WHAT THIS TASK INVOLVES:
Set down exactly the lines below between the line holding "- By having" and the line holding "the inital solution.", inclusive; no other line belongs in the answer.

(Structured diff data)
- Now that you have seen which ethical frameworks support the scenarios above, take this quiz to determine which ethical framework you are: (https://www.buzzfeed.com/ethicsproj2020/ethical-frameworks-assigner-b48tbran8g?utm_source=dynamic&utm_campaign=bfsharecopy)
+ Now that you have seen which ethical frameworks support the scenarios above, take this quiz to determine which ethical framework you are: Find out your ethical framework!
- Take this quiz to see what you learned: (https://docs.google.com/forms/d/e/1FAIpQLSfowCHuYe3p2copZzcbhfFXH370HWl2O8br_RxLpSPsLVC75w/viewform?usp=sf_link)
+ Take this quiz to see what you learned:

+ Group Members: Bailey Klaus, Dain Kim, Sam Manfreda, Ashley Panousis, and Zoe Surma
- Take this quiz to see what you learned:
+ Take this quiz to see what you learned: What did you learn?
...
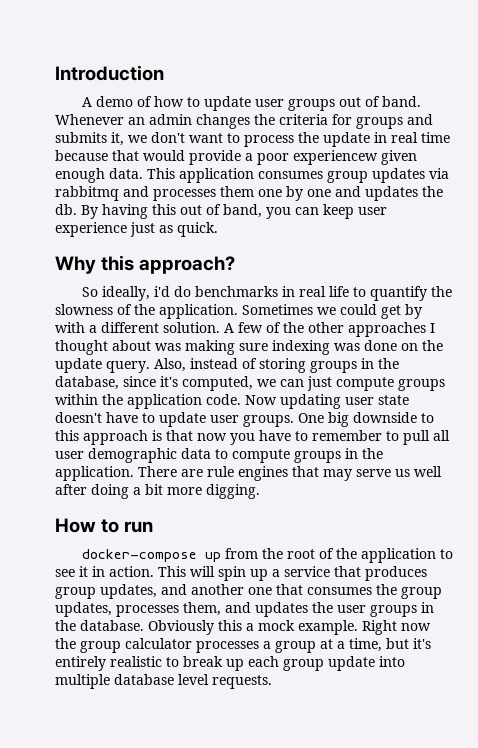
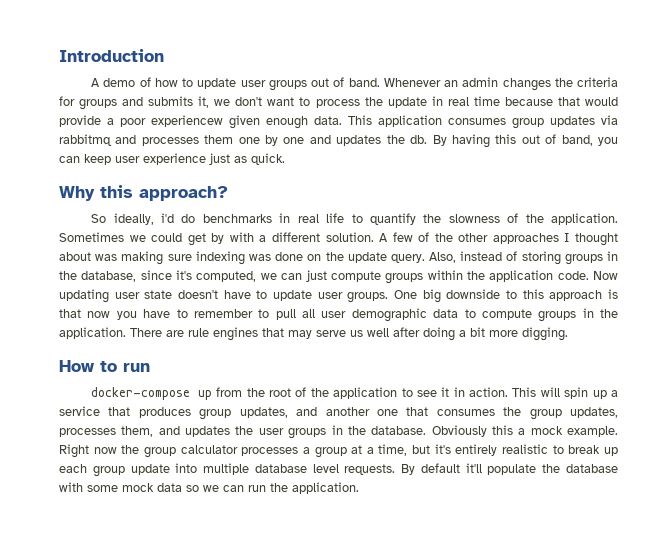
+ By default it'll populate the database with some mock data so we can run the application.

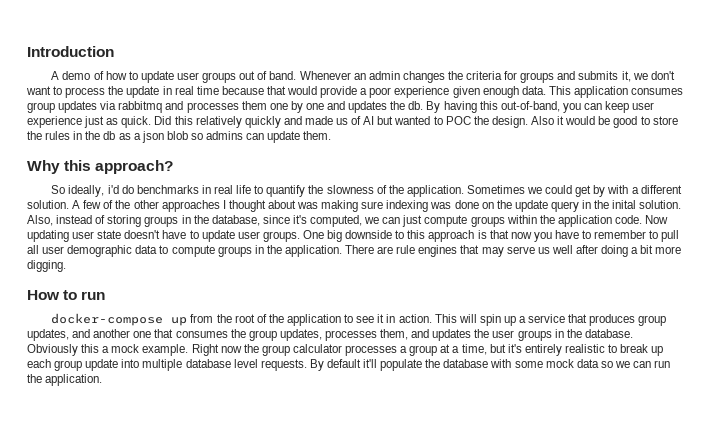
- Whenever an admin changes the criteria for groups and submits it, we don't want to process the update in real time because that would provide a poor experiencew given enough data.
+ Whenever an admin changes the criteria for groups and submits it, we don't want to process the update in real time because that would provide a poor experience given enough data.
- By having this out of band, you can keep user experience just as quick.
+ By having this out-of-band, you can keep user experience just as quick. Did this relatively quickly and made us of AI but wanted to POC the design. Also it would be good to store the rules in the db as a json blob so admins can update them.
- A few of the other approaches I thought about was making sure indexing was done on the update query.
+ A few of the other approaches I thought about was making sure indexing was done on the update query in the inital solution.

RESULT BELOW:
- By having this out of band, you can keep user experience just as quick.
+ By having this out-of-band, you can keep user experience just as quick. Did this relatively quickly and made us of AI but wanted to POC the design. Also it would be good to store the rules in the db as a json blob so admins can update them.
- A few of the other approaches I thought about was making sure indexing was done on the update query.
+ A few of the other approaches I thought about was making sure indexing was done on the update query in the inital solution.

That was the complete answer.